More than half of Britons are addicted to watching TV
More than half of Britons would describe themselves as TV addicts, according to new research by Freeview.
In its report, National Obsession: our relationship with TV, 52% of respondents admitted they were addicted to watching television.
Freeview found that people’s viewing habits were borne out of habit and routine, with 24% saying they watched TV ‘on autopilot’.
A third (33%) said TV provides a sense of structure to their lives and 45% said TV helps them to relax or switch off.
Brits are also cautious when choosing new programmes to watch, according to the report.
One in six (16%) said they will watch a new TV show because of a ‘fear of missing out’ and one in four (25%) because it’s being talked about in the media.
But many are risk averse, opting for new shows that come recommended by friends or family (43%) or star their favourite actor (35%).
Guy North, managing director of Freeview, said: “Technology is changing how we watch, but we wanted to conduct this research to establish how this has changed our relationship with television.
“Our report shows that Britons love their telly; in fact, many of us are addicted to it.
“It also plays a valuable social role, not only helping us to relax, unwind and escape, but also bringing people together. In a world of constant tech distractions, long working hours and lots of pressure, those are good benefits.”
Mr North said that Britain’s longest-running TV soap turned 55, showing the country’s love for “old favourites”.
'Sense of community'
“So it makes sense that when Brits watch new programmes, it’s usually something relatively safe, perhaps with their favourite actor or from a writer they’re familiar with.
“But it is also interesting to see that one in six watch because of FOMO (fear of missing out).

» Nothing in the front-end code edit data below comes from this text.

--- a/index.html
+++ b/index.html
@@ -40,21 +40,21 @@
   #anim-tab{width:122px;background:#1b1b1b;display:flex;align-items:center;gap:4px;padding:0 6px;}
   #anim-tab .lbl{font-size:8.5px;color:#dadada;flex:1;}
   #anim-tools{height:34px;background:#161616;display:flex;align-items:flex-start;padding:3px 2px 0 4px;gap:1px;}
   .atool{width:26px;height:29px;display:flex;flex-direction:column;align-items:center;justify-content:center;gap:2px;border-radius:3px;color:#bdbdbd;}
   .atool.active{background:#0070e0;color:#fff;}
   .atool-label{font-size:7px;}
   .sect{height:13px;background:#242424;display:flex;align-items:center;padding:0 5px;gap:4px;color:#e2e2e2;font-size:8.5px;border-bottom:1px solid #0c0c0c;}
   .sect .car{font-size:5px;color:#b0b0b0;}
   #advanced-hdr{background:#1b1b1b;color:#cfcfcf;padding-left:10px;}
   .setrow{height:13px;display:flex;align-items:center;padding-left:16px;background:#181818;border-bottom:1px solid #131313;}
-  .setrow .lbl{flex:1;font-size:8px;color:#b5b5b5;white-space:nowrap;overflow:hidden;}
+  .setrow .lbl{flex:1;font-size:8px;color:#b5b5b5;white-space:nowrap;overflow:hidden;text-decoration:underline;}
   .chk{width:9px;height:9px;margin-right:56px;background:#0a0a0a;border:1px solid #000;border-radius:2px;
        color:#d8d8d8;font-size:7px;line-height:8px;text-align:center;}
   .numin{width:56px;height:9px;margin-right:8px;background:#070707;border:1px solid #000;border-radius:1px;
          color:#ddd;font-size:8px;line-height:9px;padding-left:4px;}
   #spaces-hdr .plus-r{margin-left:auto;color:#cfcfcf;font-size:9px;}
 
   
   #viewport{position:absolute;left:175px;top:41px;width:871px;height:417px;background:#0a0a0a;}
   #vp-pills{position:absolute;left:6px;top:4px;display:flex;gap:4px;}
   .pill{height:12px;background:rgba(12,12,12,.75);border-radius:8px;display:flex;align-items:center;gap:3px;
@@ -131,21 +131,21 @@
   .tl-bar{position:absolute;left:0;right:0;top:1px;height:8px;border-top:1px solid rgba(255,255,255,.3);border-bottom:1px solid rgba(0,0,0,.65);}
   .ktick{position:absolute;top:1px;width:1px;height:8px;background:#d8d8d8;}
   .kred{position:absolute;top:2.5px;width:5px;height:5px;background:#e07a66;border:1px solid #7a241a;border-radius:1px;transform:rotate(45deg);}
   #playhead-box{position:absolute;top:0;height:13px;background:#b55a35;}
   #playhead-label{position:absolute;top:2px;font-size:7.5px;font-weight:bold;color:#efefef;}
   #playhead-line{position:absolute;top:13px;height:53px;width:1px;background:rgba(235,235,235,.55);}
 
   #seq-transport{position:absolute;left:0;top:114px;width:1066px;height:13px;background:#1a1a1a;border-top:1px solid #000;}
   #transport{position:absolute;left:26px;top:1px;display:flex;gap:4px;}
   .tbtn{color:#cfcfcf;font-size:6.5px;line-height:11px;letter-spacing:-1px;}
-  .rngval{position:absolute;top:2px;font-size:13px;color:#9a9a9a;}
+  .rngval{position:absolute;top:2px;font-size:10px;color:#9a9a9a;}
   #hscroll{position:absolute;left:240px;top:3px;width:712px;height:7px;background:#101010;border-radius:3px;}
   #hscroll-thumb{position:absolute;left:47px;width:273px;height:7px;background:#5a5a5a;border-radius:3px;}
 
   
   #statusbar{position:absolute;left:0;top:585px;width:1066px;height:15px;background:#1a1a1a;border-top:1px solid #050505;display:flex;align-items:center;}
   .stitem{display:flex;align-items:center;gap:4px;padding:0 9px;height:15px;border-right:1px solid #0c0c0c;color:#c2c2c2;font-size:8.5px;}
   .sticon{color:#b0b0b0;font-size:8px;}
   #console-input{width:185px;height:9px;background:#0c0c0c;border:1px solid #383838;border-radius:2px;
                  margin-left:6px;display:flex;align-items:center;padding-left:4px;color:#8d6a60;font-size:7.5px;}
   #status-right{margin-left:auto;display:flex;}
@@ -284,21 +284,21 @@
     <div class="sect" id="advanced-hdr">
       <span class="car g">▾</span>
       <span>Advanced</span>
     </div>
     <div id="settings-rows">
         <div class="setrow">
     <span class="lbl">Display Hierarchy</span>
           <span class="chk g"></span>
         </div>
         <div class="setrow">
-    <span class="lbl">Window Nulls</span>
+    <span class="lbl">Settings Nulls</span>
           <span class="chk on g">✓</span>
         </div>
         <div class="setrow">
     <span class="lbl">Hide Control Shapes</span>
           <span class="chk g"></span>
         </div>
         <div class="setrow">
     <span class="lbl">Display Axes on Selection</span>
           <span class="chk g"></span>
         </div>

“Clearly, the programmes you watch can be a bit of a status symbol, and certainly a popular conversation topic.”
According to the report, when Britons miss their favourite programme, it’s most often to spend time with their family (19%) or to socialise with friends (18%).
TV can also apparently help to bring family and friends together, even if that means making a compromise on what you watch.

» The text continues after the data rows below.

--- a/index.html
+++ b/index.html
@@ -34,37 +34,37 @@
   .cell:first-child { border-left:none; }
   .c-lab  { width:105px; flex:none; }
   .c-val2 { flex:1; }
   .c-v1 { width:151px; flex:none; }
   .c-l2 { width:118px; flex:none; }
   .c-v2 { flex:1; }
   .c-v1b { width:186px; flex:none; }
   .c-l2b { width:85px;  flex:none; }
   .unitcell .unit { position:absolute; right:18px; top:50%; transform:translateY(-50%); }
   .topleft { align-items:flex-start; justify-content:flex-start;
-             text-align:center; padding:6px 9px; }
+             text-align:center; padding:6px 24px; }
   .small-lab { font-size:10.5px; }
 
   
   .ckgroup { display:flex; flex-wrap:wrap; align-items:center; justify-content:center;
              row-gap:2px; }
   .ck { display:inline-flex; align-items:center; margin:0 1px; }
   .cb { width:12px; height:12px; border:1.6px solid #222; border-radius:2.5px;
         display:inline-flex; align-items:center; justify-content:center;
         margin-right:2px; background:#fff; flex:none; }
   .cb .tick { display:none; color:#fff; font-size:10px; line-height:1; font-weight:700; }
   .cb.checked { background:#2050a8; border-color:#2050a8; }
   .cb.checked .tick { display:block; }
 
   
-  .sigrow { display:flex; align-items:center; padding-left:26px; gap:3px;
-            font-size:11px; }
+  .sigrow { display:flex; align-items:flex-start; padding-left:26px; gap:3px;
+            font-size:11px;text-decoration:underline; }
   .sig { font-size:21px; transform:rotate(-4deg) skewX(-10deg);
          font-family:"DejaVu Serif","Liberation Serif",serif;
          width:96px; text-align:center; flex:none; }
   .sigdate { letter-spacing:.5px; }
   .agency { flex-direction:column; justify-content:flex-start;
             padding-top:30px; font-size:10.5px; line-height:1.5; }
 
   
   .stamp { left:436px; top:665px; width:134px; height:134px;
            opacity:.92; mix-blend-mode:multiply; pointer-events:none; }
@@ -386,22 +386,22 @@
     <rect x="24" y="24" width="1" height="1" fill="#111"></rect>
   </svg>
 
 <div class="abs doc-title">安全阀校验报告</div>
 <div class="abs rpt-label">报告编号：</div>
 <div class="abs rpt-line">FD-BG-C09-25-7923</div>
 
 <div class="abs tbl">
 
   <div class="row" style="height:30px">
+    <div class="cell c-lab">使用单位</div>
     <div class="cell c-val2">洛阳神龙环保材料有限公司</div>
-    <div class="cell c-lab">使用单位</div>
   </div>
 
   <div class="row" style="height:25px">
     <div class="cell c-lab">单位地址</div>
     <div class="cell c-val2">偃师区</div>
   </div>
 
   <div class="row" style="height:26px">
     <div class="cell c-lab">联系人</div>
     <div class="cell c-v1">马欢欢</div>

More than a quarter of those surveyed (29%) watch television to help bring together family, partners or housemates, and a third of people (31%) make some kind of compromise or joint decision with family or housemates about what to watch.

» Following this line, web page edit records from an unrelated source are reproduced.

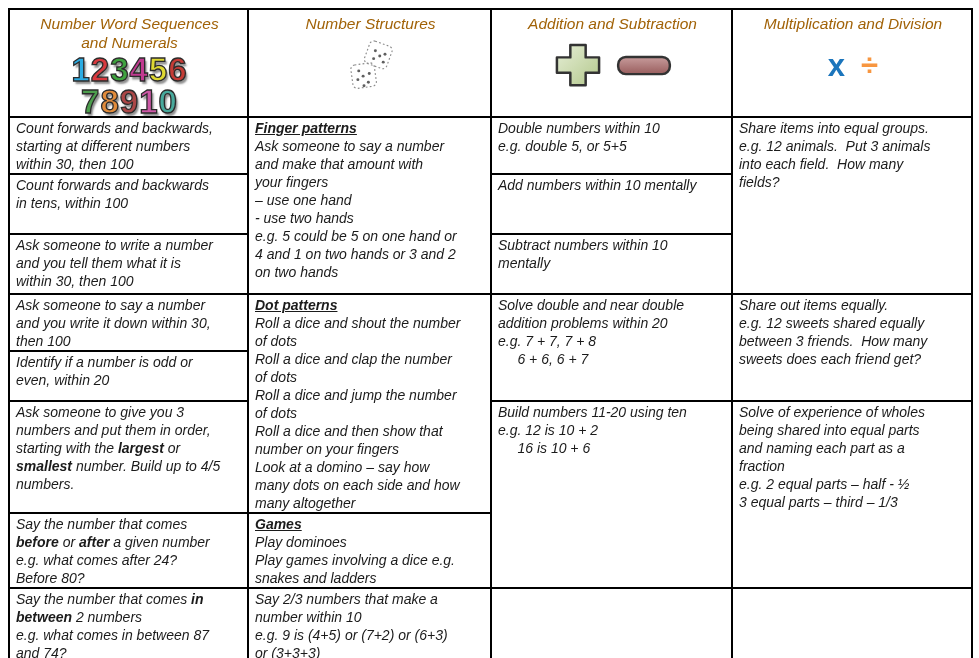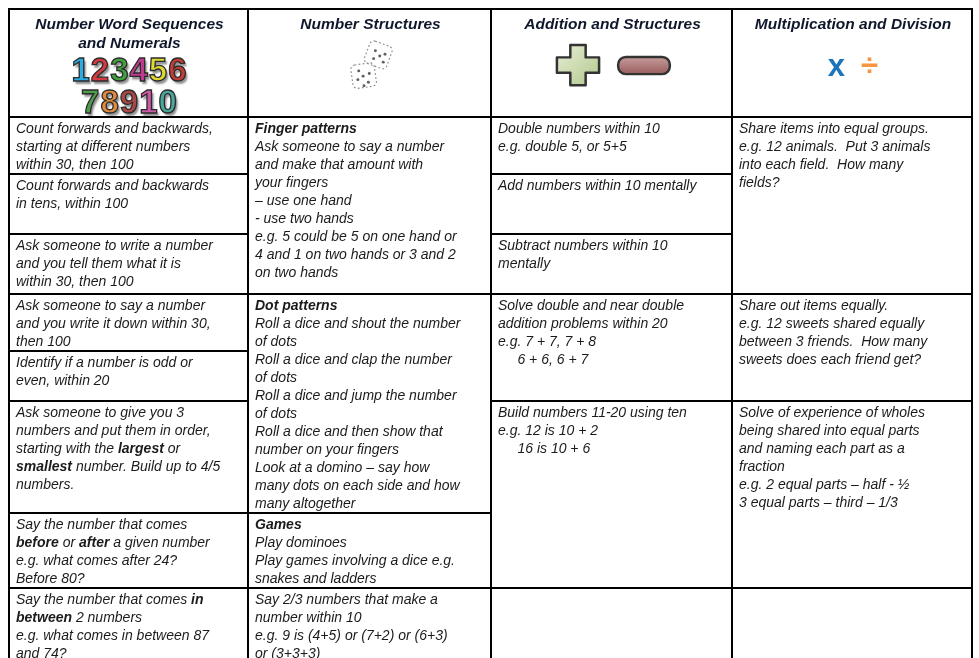--- a/index.html
+++ b/index.html
@@ -3,22 +3,22 @@
 <meta charset="utf-8">
 <style>
   html,body{margin:0;padding:0;background:#ffffff;}
   .sheet{position:relative;width:979px;height:658px;background:#ffffff;overflow:hidden;
          font-family:"Liberation Sans",sans-serif;}
   table.grid{position:absolute;left:8px;top:8px;width:963px;border-collapse:collapse;table-layout:fixed;}
   td,th{border:2px solid #000;vertical-align:top;padding:1px 4px 0 6px;overflow:hidden;}
   th{padding-top:4px;}
   .body-cell{font-style:italic;font-size:14px;line-height:18px;color:#1b1b1b;text-align:left;font-weight:normal;margin-left:16px;}
   .b{font-weight:bold;}
-  .u{}
-  .title{font-weight:bold;font-style:italic;font-size:15.5px;line-height:19px;text-align:center;color:#0f172a;}
+  .u{text-decoration:underline;}
+  .title{font-weight:normal;font-style:italic;font-size:15.5px;line-height:19px;text-align:center;color:#a16207;}
   .icon-wrap{display:flex;justify-content:center;align-items:center;margin-top:6px;}
   
   .digits{text-align:center;font-weight:bold;font-style:normal;font-size:33px;line-height:29px;letter-spacing:1px;margin-top:3px;}
   .digits span{-webkit-text-stroke:1.3px #2b2b2b;text-shadow:2px 3px 2px rgba(50,50,50,0.55);}
   
   .ops{text-align:center;font-size:31px;line-height:34px;font-style:normal;margin-top:16px;}
   .ops span{margin:0 8px;}
   .ops span:last-child{font-weight:bold;}
 </style>
 </head>
@@ -58,21 +58,21 @@
                   <circle cx="30" cy="39" r="1.7"></circle>
               <circle cx="17" cy="46" r="1.7"></circle>
                   <circle cx="29" cy="49" r="1.7"></circle>
               <circle cx="23" cy="42" r="1.7"></circle>
                   <circle cx="24" cy="53" r="1.7"></circle>
             </g>
           </svg>
         </div>
       </th>
       <th>
-        <div class="title"><span>Addition and Structures</span></div>
+        <div class="title"><span>Addition and Subtraction</span></div>
         <div class="icon-wrap" style="margin-top:10px;gap:14px;">
           <span>
             <svg width="48" height="46" viewBox="0 0 50 48" aria-hidden="true">
               <defs>
                 <linearGradient id="pg" x1="0" y1="0" x2="1" y2="1">
                   <stop offset="0" stop-color="#e6eed6"></stop>
                       <stop offset="1" stop-color="#b3c88c"></stop>
                 </linearGradient>
               </defs>
               <path d="M17 2 h16 v13 h14 v16 h-14 v13 h-16 v-13 h-14 v-16 h14 z" fill="url(#pg)" stroke="#333333" stroke-width="2.6" stroke-linejoin="round"></path>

Behavioural psychologist Dr Peter Collett said: “TV viewing is much more than a process of edification and entertainment.
“It’s also, essentially, a medium for connecting with other people, synchronising one’s own experiences with others and creating a shared emotional space.
“TV also provides an opportunity for the exchange of opinions – a chance to comment on what’s happening on the screen and to hear what the other people present are thinking.
“TV is therefore a cohesive medium, bringing people together and instilling a sense of community and belonging.”